Exhibit 99.2

TTP399: A liver‐selective and Therapeutically Viable Glucokinase Activator. Results for a 6‐Month Phase 2 Study

Adrian Vella¹, Jennifer Freeman², Chris Dvergsten², Imogen Dunn² and Carmen Valcarce².

¹Mayo Clinic, Rochester, MN, USA. ²vTv Therapeutics LLC, High Point, NC, USA

The critical role of glucokinase (GK) in the regulation of glucose homeostasis is reinforced by the fact that mutations in the gene encoding GK can cause both hyper‐and hypoglycemia. Furthermore, direct and indirect evidence suggest that a defect in hepatic glucose phosphorylation might underlie the lack of suppression of hepatic glucose production during hyperglycemia in human diabetes. Based on this, strategies to increase the activity of GK have been proposed as a novel approach for the treatment of type 2 diabetes. However, the therapeutic promise of glucokinase activators (GKAs) for type 2 diabetes has been limited by adverse events such as hypoglycemia and steatohepatitis, and lack of durability.

The clinical characteristics of patients with GK‐activating mutations or GK regulatory protein (GKRP) loss of function mutations suggest that liver‐selective GKAs that do not activate GK in β‐cells or affect the GK‐GKRP interaction would present a superior profile. Moreover, data from transgenic animals shows that a selective increase in hepatic GK is the only requirement for the normalization of the metabolic profile in insulin deficient animals. Guided by this evidence, we discovered and have developed TTP399, a liver‐selective GKA that does not appear to disrupt the interaction between GK and GKRP.

In the Phase 2 AGATA study, a six‐month, randomized, double‐blind, placebo‐and active‐controlled parallel group trial of TTP399 in type 2 diabetes, 190 patients with type 2 diabetes on stable doses of metformin were randomized (1:1:1:1) to TTP399 400 mg once daily; TTP399 800 mg once daily; sitagliptin 100 mg once daily; or placebo once daily. The patient population was approximately half male (53%), predominantly white (82%), and majority white non‐Hispanic or non‐Latino (59%). The mean (±SD) age, HbA1c and BMI at baseline were 55 years ±10, 8.0% ±0.7% and 32.8 kg/m² ± 5.6 kg/m², respectively.

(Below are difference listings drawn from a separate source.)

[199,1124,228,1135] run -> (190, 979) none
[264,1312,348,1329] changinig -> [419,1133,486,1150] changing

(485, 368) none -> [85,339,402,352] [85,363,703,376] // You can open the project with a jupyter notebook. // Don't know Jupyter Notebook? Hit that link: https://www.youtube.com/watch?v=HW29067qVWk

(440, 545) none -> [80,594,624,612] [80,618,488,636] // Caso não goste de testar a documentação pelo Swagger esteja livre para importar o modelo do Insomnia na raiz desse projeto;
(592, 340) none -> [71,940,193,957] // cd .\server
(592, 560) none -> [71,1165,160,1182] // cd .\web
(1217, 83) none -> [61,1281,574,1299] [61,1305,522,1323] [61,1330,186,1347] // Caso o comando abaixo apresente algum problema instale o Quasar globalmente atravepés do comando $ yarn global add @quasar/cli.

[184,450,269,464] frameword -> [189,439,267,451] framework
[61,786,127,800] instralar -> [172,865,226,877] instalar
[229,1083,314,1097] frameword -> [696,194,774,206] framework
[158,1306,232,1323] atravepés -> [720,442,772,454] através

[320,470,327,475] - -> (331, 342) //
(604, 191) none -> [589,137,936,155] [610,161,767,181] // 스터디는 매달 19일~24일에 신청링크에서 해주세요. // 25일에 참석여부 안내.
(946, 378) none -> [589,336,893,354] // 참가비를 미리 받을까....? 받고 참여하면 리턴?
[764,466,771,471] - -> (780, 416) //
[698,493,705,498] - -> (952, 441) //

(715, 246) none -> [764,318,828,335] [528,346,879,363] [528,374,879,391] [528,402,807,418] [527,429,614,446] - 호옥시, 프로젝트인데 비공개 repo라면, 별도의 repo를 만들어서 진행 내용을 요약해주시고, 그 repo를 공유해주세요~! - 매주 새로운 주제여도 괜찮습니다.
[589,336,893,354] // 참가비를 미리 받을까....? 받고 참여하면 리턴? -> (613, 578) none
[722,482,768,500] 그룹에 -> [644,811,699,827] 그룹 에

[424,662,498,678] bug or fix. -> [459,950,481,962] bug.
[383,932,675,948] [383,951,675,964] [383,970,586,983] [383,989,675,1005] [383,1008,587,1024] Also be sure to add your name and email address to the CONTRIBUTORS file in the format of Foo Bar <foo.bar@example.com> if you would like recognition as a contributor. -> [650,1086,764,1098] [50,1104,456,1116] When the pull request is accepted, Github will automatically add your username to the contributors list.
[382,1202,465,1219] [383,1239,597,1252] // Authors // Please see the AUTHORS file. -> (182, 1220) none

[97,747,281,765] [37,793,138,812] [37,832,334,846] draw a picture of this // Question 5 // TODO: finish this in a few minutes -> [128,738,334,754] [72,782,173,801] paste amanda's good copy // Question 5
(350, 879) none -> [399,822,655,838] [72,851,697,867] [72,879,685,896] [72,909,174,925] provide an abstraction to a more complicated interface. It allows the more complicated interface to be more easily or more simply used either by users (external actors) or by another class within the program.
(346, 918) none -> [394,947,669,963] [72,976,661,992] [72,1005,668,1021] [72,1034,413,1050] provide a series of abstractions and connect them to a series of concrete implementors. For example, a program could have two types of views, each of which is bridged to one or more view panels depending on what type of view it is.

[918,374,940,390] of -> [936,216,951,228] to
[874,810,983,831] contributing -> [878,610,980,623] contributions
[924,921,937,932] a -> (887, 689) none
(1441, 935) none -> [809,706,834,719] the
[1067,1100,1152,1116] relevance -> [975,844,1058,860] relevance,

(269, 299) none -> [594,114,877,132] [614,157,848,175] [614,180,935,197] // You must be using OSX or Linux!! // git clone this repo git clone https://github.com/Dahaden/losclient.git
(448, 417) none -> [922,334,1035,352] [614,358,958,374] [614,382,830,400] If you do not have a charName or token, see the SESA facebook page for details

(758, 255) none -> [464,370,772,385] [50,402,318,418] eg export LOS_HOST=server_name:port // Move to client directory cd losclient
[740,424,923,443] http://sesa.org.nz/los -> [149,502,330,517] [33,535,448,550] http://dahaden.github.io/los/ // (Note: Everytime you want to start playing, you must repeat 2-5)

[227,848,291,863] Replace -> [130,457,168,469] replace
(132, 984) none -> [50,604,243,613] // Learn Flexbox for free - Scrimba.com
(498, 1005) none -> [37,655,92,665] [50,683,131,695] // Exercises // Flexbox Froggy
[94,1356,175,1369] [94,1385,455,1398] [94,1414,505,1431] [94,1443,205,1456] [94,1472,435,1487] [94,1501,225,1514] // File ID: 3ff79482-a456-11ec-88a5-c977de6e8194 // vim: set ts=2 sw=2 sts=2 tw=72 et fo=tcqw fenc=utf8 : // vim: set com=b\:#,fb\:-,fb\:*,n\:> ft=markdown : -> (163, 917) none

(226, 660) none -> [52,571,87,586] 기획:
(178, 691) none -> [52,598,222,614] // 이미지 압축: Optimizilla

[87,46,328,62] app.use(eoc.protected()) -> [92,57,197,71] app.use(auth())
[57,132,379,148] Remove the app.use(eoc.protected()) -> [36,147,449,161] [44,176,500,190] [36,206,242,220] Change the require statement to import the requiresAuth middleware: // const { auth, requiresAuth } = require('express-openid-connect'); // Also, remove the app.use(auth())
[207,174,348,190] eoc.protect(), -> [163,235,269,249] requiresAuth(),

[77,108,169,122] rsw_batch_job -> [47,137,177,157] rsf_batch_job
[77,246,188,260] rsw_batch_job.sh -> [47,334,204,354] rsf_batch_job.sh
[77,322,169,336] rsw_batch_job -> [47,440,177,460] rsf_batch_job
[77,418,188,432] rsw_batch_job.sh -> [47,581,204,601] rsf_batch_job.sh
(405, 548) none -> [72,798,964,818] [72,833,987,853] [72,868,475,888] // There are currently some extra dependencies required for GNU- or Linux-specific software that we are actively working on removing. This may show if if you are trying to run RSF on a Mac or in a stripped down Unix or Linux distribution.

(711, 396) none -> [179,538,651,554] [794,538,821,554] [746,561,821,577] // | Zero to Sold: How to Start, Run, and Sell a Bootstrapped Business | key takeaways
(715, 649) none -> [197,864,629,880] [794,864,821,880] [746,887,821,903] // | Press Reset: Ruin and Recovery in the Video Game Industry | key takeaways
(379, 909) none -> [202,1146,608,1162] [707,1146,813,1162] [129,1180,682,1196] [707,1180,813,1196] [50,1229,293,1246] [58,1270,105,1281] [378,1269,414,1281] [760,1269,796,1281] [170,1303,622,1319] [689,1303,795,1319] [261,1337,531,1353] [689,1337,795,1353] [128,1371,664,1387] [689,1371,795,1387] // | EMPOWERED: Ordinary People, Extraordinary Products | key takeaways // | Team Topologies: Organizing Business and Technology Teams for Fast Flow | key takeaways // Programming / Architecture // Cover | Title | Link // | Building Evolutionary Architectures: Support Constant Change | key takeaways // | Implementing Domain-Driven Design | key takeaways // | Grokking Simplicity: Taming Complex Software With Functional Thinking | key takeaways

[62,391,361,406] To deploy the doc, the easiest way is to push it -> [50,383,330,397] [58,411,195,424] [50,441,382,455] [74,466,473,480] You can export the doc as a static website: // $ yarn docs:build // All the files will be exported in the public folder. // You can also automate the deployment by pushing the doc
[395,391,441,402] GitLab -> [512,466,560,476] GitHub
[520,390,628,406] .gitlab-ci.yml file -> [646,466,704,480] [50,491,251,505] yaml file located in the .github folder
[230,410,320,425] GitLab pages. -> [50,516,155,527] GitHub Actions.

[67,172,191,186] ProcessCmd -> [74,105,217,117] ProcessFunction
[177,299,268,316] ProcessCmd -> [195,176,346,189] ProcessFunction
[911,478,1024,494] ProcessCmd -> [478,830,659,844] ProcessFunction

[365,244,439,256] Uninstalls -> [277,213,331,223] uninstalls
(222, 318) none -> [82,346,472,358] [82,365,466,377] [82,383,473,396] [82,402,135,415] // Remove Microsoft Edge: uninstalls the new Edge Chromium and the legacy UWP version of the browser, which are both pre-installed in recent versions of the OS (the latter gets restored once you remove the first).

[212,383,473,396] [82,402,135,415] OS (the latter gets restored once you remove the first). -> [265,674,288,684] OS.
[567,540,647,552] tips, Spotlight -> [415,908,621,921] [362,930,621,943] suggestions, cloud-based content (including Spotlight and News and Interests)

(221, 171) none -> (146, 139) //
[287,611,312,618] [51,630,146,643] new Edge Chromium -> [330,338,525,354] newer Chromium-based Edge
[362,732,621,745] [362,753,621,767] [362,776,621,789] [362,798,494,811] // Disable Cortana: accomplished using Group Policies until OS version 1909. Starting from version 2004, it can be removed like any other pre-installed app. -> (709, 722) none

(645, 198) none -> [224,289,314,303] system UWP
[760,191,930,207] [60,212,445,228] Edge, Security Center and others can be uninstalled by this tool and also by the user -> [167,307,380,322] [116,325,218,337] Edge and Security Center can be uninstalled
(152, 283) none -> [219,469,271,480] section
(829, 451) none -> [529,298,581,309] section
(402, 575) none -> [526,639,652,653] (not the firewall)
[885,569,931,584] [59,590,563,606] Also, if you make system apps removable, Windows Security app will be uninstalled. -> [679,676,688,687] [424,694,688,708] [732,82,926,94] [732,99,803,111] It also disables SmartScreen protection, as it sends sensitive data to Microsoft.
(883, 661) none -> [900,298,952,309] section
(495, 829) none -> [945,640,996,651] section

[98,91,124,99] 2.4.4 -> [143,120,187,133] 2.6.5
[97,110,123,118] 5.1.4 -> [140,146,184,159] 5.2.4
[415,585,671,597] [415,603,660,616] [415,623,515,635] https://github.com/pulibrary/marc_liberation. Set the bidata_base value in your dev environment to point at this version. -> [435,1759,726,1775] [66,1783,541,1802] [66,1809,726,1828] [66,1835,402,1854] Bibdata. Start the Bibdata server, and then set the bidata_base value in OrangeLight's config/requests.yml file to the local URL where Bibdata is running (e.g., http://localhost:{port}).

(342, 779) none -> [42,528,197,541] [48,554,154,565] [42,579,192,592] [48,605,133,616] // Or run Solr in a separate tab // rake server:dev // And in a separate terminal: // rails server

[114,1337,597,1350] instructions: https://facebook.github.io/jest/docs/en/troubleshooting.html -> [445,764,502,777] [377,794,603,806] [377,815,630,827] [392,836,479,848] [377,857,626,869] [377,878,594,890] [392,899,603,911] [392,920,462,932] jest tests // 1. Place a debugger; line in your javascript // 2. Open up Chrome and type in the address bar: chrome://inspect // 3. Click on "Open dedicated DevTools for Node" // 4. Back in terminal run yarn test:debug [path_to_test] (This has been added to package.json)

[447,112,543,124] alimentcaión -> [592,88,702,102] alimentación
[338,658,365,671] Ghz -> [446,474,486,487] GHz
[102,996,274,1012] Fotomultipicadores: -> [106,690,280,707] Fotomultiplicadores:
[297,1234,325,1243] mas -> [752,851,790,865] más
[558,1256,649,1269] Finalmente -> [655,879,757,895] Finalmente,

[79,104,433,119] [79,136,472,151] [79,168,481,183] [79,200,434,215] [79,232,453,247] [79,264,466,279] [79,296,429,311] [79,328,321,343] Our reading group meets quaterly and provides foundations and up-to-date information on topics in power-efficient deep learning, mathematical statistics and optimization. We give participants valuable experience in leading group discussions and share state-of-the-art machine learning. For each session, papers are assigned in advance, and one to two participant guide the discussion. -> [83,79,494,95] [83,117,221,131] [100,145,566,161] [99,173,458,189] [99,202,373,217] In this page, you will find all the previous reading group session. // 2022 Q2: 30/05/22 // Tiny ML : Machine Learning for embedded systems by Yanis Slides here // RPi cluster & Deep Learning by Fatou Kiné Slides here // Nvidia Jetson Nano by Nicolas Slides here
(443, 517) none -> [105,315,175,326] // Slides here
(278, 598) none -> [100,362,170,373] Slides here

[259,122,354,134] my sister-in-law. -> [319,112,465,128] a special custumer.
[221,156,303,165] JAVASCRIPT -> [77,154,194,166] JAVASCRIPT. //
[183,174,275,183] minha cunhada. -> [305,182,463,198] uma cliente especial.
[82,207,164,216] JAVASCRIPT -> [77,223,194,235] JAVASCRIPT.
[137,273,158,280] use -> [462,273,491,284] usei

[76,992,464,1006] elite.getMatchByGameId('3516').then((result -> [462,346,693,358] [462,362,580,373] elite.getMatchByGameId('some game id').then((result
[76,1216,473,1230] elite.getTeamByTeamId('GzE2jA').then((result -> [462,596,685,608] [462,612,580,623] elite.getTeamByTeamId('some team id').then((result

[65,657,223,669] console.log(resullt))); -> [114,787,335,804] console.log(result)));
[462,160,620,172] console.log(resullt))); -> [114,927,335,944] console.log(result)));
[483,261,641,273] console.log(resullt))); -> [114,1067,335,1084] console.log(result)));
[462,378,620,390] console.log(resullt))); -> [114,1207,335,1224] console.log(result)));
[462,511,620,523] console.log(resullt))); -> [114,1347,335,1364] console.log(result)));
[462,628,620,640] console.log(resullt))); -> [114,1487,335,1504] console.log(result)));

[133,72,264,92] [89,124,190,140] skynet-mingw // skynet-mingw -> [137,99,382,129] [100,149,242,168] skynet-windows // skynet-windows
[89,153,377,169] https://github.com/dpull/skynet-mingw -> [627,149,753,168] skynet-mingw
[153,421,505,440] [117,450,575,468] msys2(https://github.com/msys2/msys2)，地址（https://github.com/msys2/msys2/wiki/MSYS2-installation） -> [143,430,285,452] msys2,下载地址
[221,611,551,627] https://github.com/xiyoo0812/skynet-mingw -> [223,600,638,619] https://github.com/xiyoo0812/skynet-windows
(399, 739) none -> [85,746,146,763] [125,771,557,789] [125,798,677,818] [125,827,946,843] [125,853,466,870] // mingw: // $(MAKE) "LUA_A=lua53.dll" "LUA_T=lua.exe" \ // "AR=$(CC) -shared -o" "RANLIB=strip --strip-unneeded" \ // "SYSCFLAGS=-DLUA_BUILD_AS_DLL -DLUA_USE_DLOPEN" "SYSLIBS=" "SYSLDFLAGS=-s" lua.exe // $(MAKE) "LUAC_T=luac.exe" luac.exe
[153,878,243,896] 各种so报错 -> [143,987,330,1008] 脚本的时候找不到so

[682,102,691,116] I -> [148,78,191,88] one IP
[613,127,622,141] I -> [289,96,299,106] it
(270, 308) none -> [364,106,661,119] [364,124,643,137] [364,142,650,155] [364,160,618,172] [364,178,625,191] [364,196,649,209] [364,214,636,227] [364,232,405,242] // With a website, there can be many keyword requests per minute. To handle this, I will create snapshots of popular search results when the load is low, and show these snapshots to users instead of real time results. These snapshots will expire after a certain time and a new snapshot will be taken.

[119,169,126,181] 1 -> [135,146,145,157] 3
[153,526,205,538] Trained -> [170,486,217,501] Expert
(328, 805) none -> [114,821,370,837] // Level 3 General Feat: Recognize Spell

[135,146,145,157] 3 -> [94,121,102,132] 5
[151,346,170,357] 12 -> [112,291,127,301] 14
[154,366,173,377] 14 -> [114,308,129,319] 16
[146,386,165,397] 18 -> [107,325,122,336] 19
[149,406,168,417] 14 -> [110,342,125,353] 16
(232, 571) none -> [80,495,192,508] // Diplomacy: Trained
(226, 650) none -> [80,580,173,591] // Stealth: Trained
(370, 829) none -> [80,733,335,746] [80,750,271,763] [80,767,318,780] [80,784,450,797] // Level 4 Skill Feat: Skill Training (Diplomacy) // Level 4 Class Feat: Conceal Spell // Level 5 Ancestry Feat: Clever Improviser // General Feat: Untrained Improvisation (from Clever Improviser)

Placebo‐subtracted changes in HbA1c at month 6 were –0.9% for TTP399 800 mg (p<0.01), –0.2% for TTP399 400 mg, and –1.0% for sitagliptin. Treatment with TTP399 800 mg, but not with placebo, sitagliptin or TTP399 400mg, was associated with a significant increase in HDL‐C (3.2 mg/dL; p< 0.05), decrease in fasting plasma glucagon (19.6 pg/dL; p=0.012), and decrease in weight (–3.4kg, p < 0.05, in patients weighing ≥100 kg). More significantly, TTP399 did not cause hypoglycemia or adversely affect blood pressure or lipid profiles.

The totality of the evidence from our preclinical and clinical data suggest that TTP399 may be the first therapeutically viable member of this class. These findings also demonstrate the importance of tissue selectivity and the preservation of physiological regulation when targeting key metabolic regulators such as GK. Additional research on the clinical effects of TTP399 in a larger clinical trial is needed to confirm these promising results.